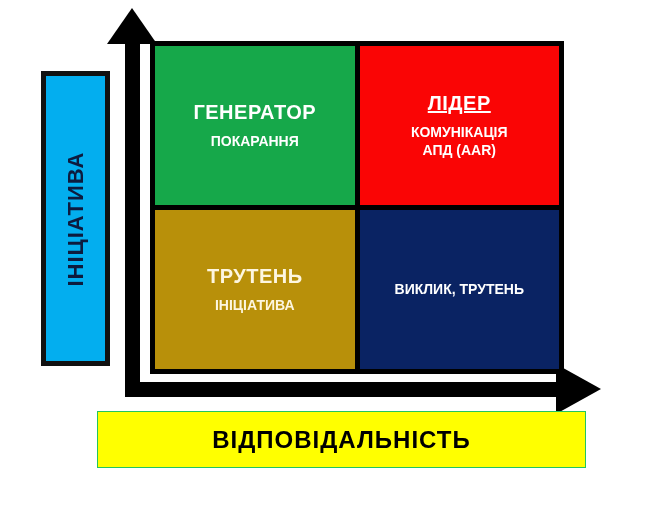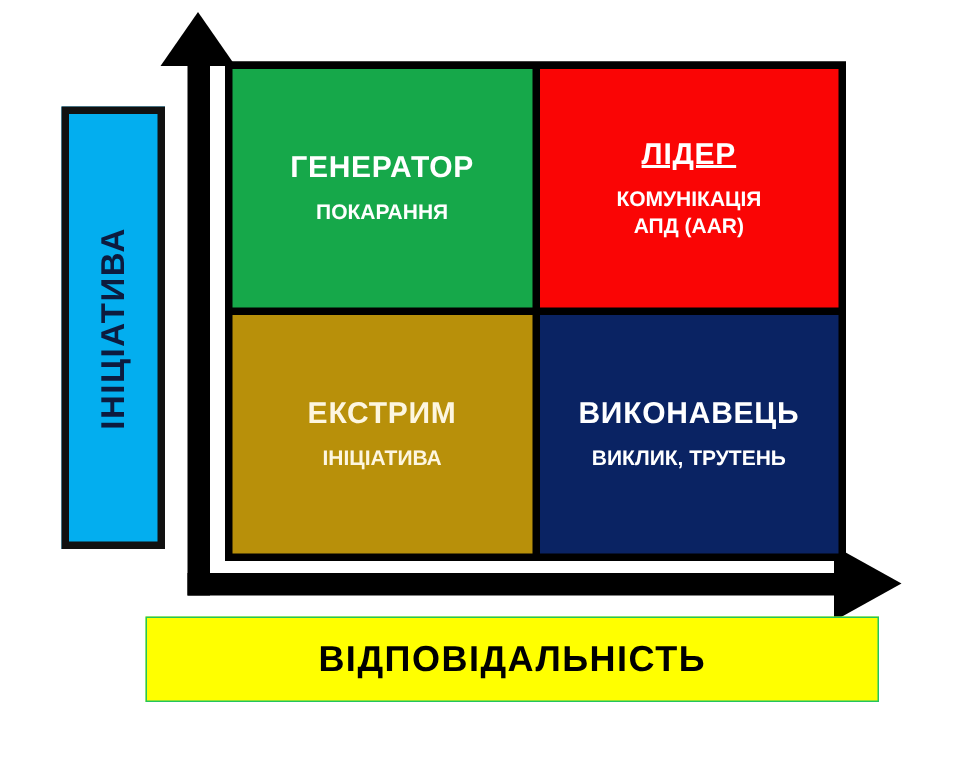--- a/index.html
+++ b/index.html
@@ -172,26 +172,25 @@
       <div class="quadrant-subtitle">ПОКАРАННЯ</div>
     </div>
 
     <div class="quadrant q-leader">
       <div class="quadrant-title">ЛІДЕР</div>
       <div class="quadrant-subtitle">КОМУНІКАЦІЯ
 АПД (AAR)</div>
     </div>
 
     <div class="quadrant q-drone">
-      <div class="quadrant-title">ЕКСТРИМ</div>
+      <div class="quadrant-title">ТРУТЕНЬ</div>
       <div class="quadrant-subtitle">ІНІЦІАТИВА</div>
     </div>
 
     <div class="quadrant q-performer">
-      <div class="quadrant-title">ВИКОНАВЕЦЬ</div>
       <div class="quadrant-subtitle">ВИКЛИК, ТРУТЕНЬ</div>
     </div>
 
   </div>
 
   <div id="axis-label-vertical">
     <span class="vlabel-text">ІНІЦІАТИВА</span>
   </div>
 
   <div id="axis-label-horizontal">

────

What is needed => Look through the listing, and copy each line that contains the word "subtitle".

Your response =>
       <div class="quadrant-subtitle">ПОКАРАННЯ</div>
       <div class="quadrant-subtitle">КОМУНІКАЦІЯ
       <div class="quadrant-subtitle">ІНІЦІАТИВА</div>
       <div class="quadrant-subtitle">ВИКЛИК, ТРУТЕНЬ</div>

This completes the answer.